• [WHAT NEEDS TO BE DONE]: Lines before the one containing "PRINTED EMBROIDERED KIMONO" are left out; that line and all after it, through the end of the records, must be transcribed exactly.

[Version comparison data]
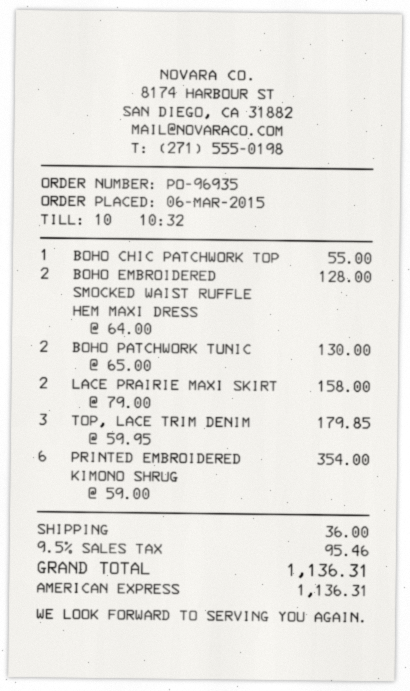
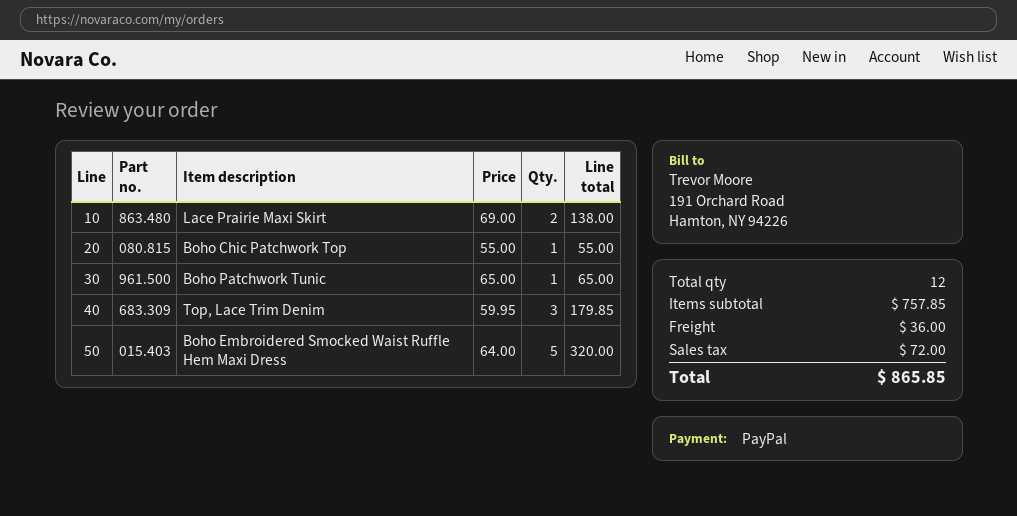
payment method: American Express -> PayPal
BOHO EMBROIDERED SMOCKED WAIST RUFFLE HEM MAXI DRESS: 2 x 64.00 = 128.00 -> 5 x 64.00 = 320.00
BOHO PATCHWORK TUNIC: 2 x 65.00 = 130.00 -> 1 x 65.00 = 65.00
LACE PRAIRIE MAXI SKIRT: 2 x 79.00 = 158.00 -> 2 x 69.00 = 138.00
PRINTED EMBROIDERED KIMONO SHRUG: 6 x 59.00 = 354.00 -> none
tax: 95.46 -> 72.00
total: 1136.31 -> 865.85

• [ANSWER TO THE EXERCISE]:
PRINTED EMBROIDERED KIMONO SHRUG: 6 x 59.00 = 354.00 -> none
tax: 95.46 -> 72.00
total: 1136.31 -> 865.85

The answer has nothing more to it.